_Prompt_
Only an exact copy of the entries, stripped of pictures, will serve as the answer.

(Revision tracking records)
• • • • •

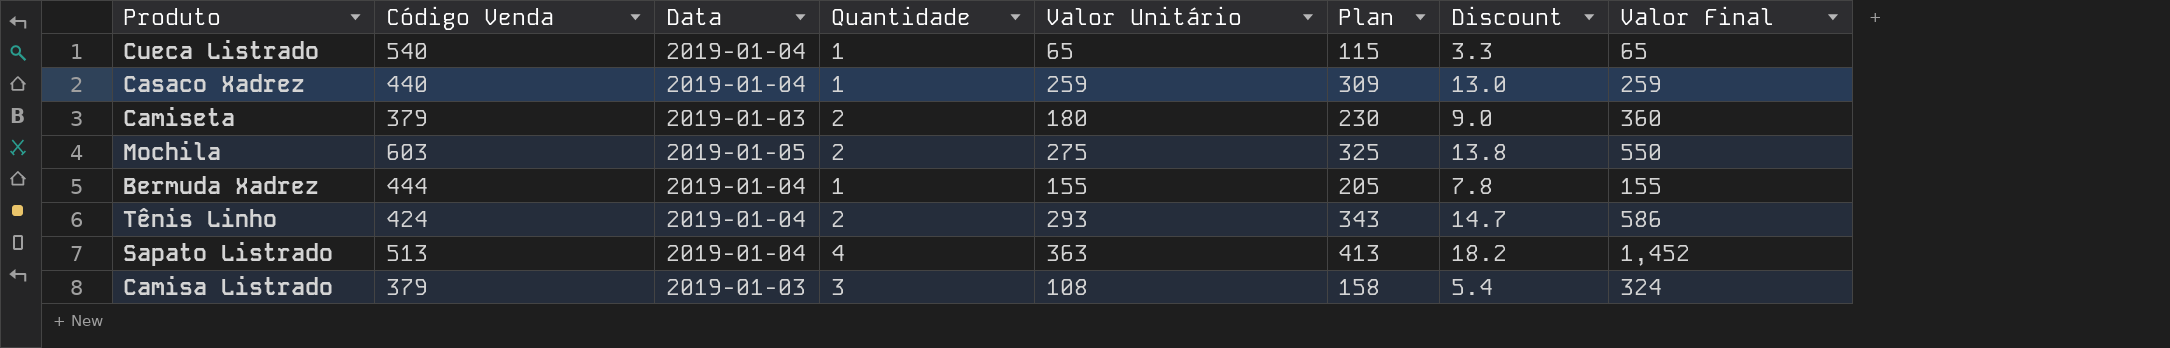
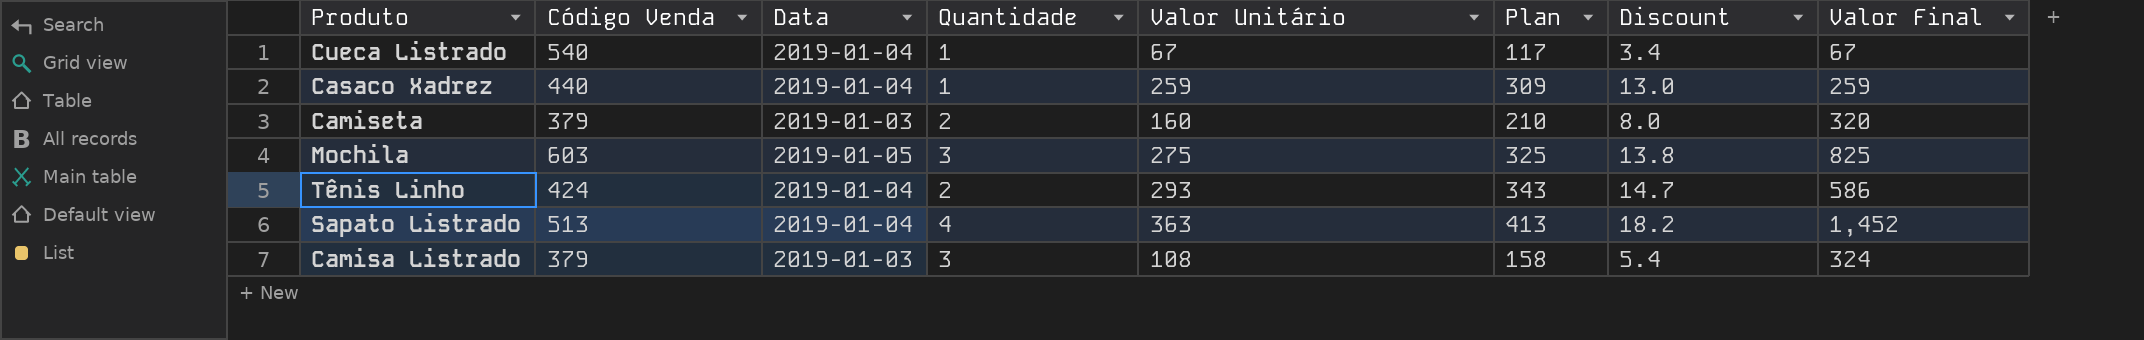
row Bermuda Xadrez: 444 | 2019-01-04 | 1 | 155 | 205 | 7.8 | 155 -> none
Cueca Listrado | Valor Unitário: 65 -> 67
Cueca Listrado | Plan: 115 -> 117
Cueca Listrado | Discount: 3.3 -> 3.4
Cueca Listrado | Valor Final: 65 -> 67
Camiseta | Valor Unitário: 180 -> 160
Camiseta | Plan: 230 -> 210
Camiseta | Discount: 9.0 -> 8.0
Camiseta | Valor Final: 360 -> 320
Mochila | Quantidade: 2 -> 3
Mochila | Valor Final: 550 -> 825

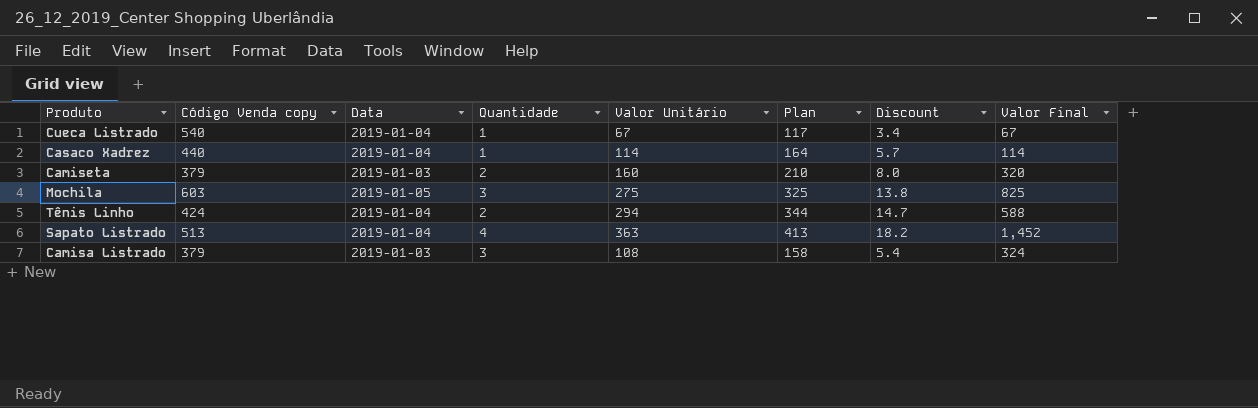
column name: Código Venda -> Código Venda copy
Casaco Xadrez | Valor Unitário: 259 -> 114
Casaco Xadrez | Plan: 309 -> 164
Casaco Xadrez | Discount: 13.0 -> 5.7
Casaco Xadrez | Valor Final: 259 -> 114
Tênis Linho | Valor Unitário: 293 -> 294
Tênis Linho | Plan: 343 -> 344
Tênis Linho | Valor Final: 586 -> 588

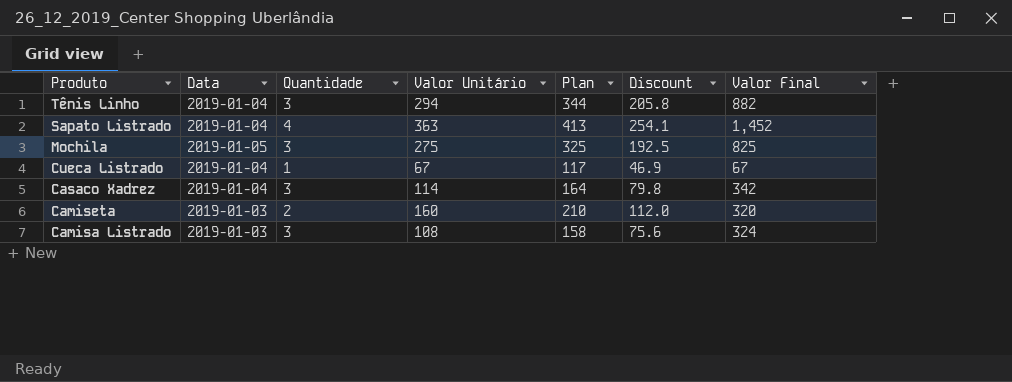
row order: none -> Produto descending
column Código Venda copy | position: 2 -> none
column Discount | formula: [Valor Unitário] * 0.05 -> [Valor Unitário] * 0.7
Tênis Linho | Quantidade: 2 -> 3
Tênis Linho | Valor Final: 588 -> 882
Casaco Xadrez | Quantidade: 1 -> 3
Casaco Xadrez | Valor Final: 114 -> 342

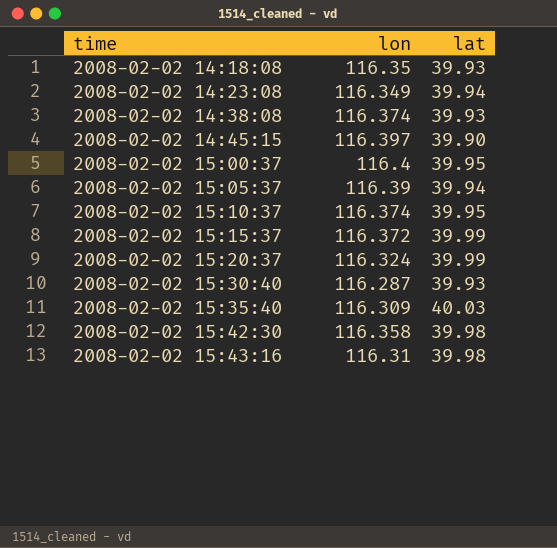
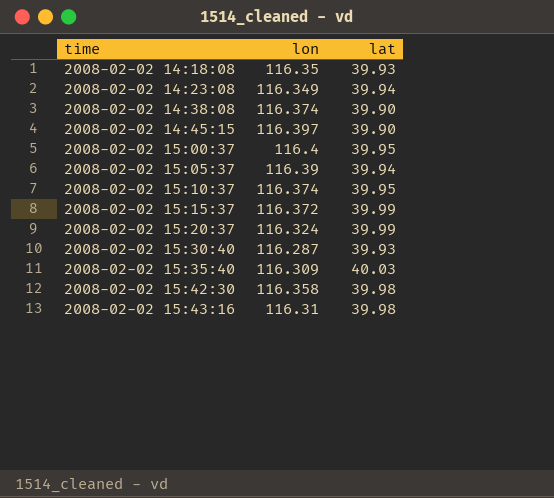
2008-02-02 14:38:08 | lat: 39.93 -> 39.90

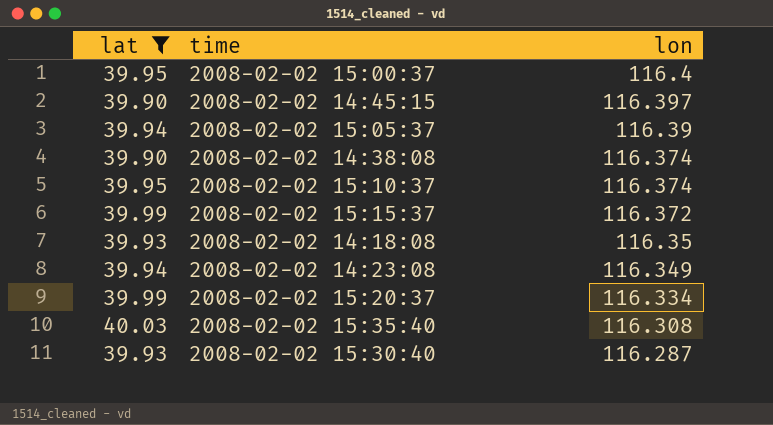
filter: none -> lat != 39.98
row order: time ascending -> lon descending
column lat | position: 3 -> 1
2008-02-02 15:20:37 | lon: 116.324 -> 116.334
2008-02-02 15:35:40 | lon: 116.309 -> 116.308

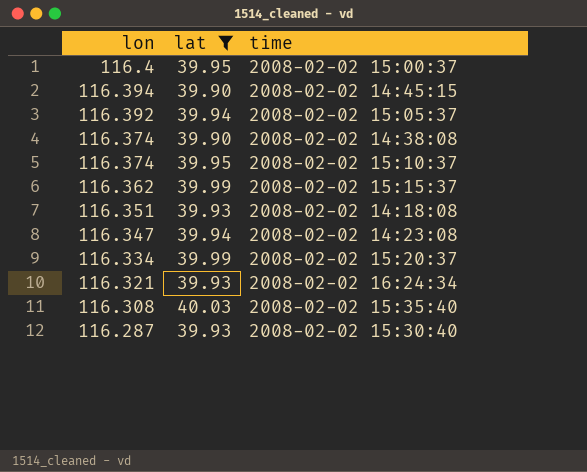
column lon | position: 3 -> 1
2008-02-02 14:45:15 | lon: 116.397 -> 116.394
2008-02-02 15:05:37 | lon: 116.39 -> 116.392
2008-02-02 15:15:37 | lon: 116.372 -> 116.362
2008-02-02 14:18:08 | lon: 116.35 -> 116.351
2008-02-02 14:23:08 | lon: 116.349 -> 116.347
row 2008-02-02 16:24:34: none -> 116.321 | 39.93

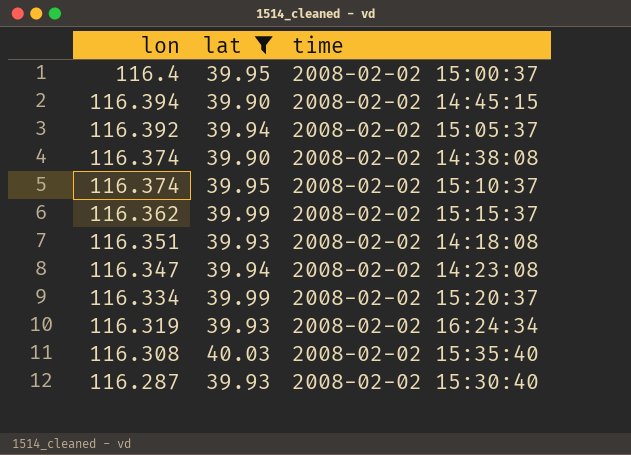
2008-02-02 16:24:34 | lon: 116.321 -> 116.319

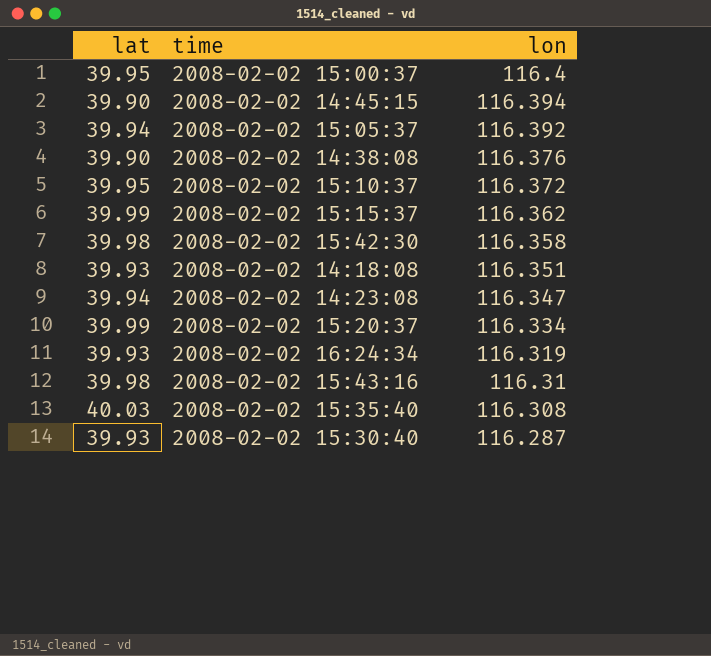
filter: lat != 39.98 -> none
column lon | position: 1 -> 3
2008-02-02 14:38:08 | lon: 116.374 -> 116.376
2008-02-02 15:10:37 | lon: 116.374 -> 116.372

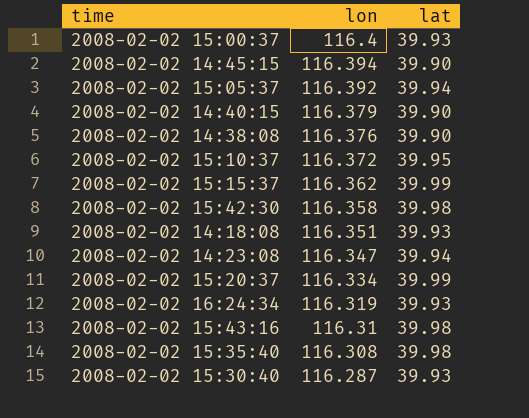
column lat | position: 1 -> 3
2008-02-02 15:00:37 | lat: 39.95 -> 39.93
row 2008-02-02 14:40:15: none -> 116.379 | 39.90
2008-02-02 15:35:40 | lat: 40.03 -> 39.98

• • • • •

_Expected answer_
row Bermuda Xadrez: 444 | 2019-01-04 | 1 | 155 | 205 | 7.8 | 155 -> none
Cueca Listrado | Valor Unitário: 65 -> 67
Cueca Listrado | Plan: 115 -> 117
Cueca Listrado | Discount: 3.3 -> 3.4
Cueca Listrado | Valor Final: 65 -> 67
Camiseta | Valor Unitário: 180 -> 160
Camiseta | Plan: 230 -> 210
Camiseta | Discount: 9.0 -> 8.0
Camiseta | Valor Final: 360 -> 320
Mochila | Quantidade: 2 -> 3
Mochila | Valor Final: 550 -> 825

column name: Código Venda -> Código Venda copy
Casaco Xadrez | Valor Unitário: 259 -> 114
Casaco Xadrez | Plan: 309 -> 164
Casaco Xadrez | Discount: 13.0 -> 5.7
Casaco Xadrez | Valor Final: 259 -> 114
Tênis Linho | Valor Unitário: 293 -> 294
Tênis Linho | Plan: 343 -> 344
Tênis Linho | Valor Final: 586 -> 588

row order: none -> Produto descending
column Código Venda copy | position: 2 -> none
column Discount | formula: [Valor Unitário] * 0.05 -> [Valor Unitário] * 0.7
Tênis Linho | Quantidade: 2 -> 3
Tênis Linho | Valor Final: 588 -> 882
Casaco Xadrez | Quantidade: 1 -> 3
Casaco Xadrez | Valor Final: 114 -> 342

2008-02-02 14:38:08 | lat: 39.93 -> 39.90

filter: none -> lat != 39.98
row order: time ascending -> lon descending
column lat | position: 3 -> 1
2008-02-02 15:20:37 | lon: 116.324 -> 116.334
2008-02-02 15:35:40 | lon: 116.309 -> 116.308

column lon | position: 3 -> 1
2008-02-02 14:45:15 | lon: 116.397 -> 116.394
2008-02-02 15:05:37 | lon: 116.39 -> 116.392
2008-02-02 15:15:37 | lon: 116.372 -> 116.362
2008-02-02 14:18:08 | lon: 116.35 -> 116.351
2008-02-02 14:23:08 | lon: 116.349 -> 116.347
row 2008-02-02 16:24:34: none -> 116.321 | 39.93

2008-02-02 16:24:34 | lon: 116.321 -> 116.319

filter: lat != 39.98 -> none
column lon | position: 1 -> 3
2008-02-02 14:38:08 | lon: 116.374 -> 116.376
2008-02-02 15:10:37 | lon: 116.374 -> 116.372

column lat | position: 1 -> 3
2008-02-02 15:00:37 | lat: 39.95 -> 39.93
row 2008-02-02 14:40:15: none -> 116.379 | 39.90
2008-02-02 15:35:40 | lat: 40.03 -> 39.98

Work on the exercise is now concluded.